With regards to employment of personnel, the findings have indicated that there have been cases where individuals were employed illegally in breach of the employment procedures. These dubious appointments will be probed further and individuals found to have been wrongfully employed will be dealt with severely.

The municipality has started designing new policies and systems that will ensure that all employees and employees of the municipality are appointed in a transparent manner based on their skills and competencies. Nepotism is a punishable offence. Disciplinary action will commence immediately against all implicated individuals.

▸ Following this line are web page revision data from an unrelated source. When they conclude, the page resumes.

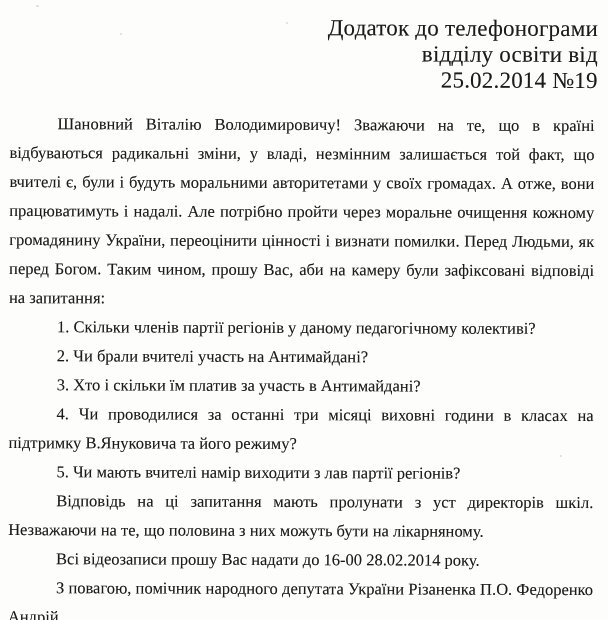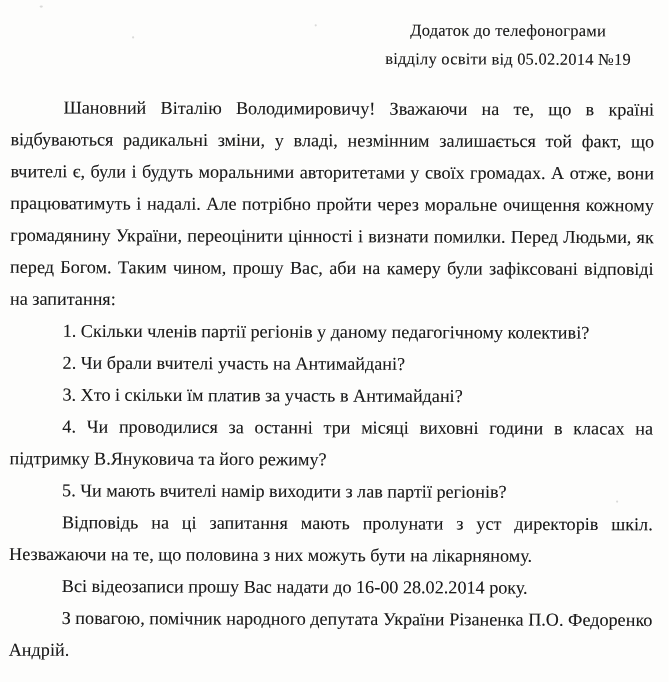"Додаток до телефонограми" .doc-header { font-size: 15px -> 23px; text-align: center -> right }
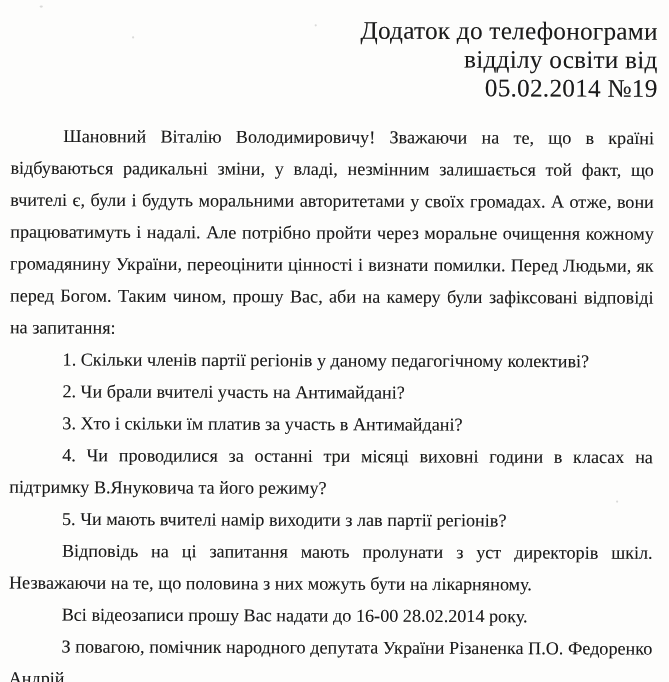"відділу освіти від 05.02.2014 №19" div { text: 05.02.2014 -> 25.02.2014 }
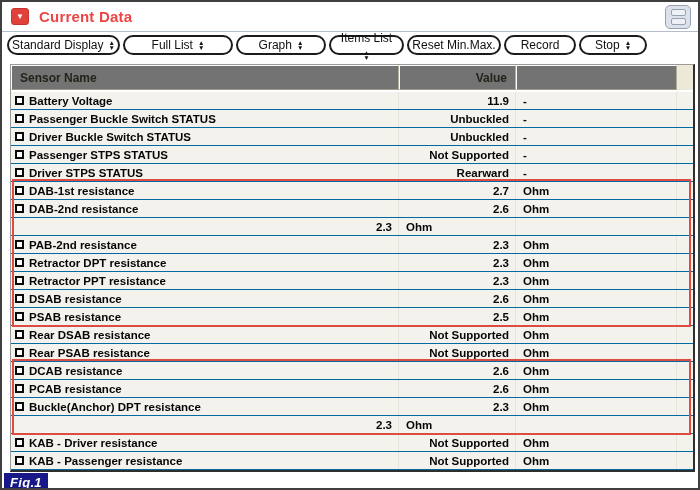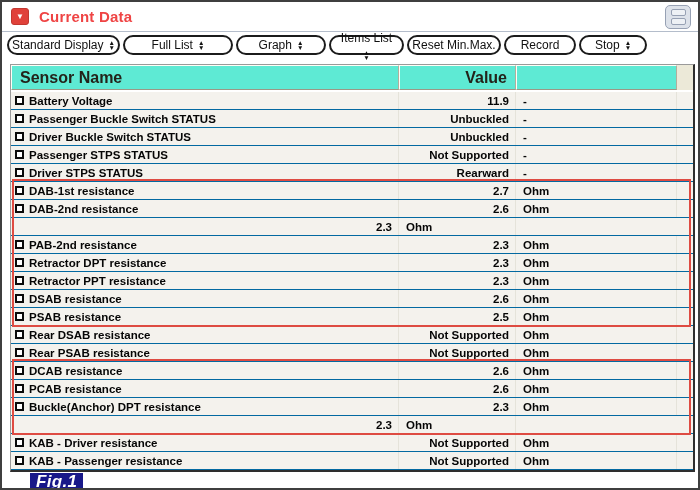"Sensor Name" .th { background: #5eead4 -> #737373; font-size: 16px -> 12px }
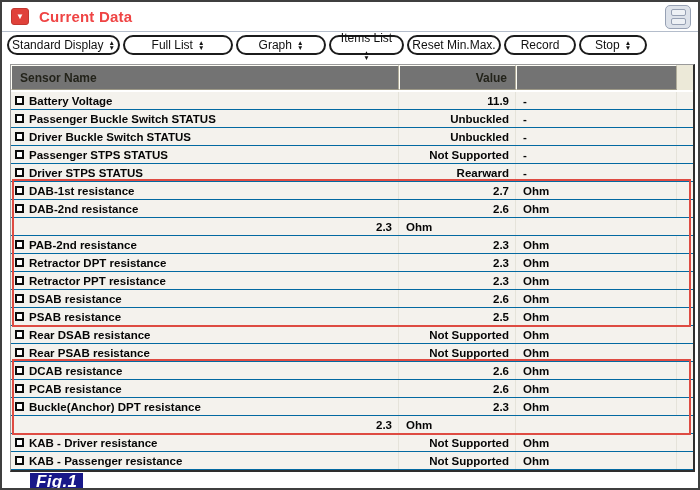"Fig.1" .fig-label { font-size: 17px -> 13px; margin-left: 26px -> none }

The administrator will be given four months to conclude all outstanding matters on the investigations, and MEC Norman Mokoena will oversee the process. The provincial government would like to thank the community for cooperating with the administrator and his team during the period the municipality has been put under administration.

Enquiries:
Mabutho Sithole
Cell: 082 398 3348

Simphiwe Kunene
Cell: 082 413 3931

Vusi Mashabane
Cell: 076 762 6510

Issued by: Office of the Premier, Mpumalanga Provincial Government
3 September 2009
Source: Mpumalanga Provincial Government (http://www.mpumalanga.gov.za/)

We need to start seeing municipal officials being fired or prosecuted, we need to see councillors held directly accountable. There is a lot of talk about this taking place, lets see it happen. Its the only way to get those in power at the municipal level to take their mandates more seriously.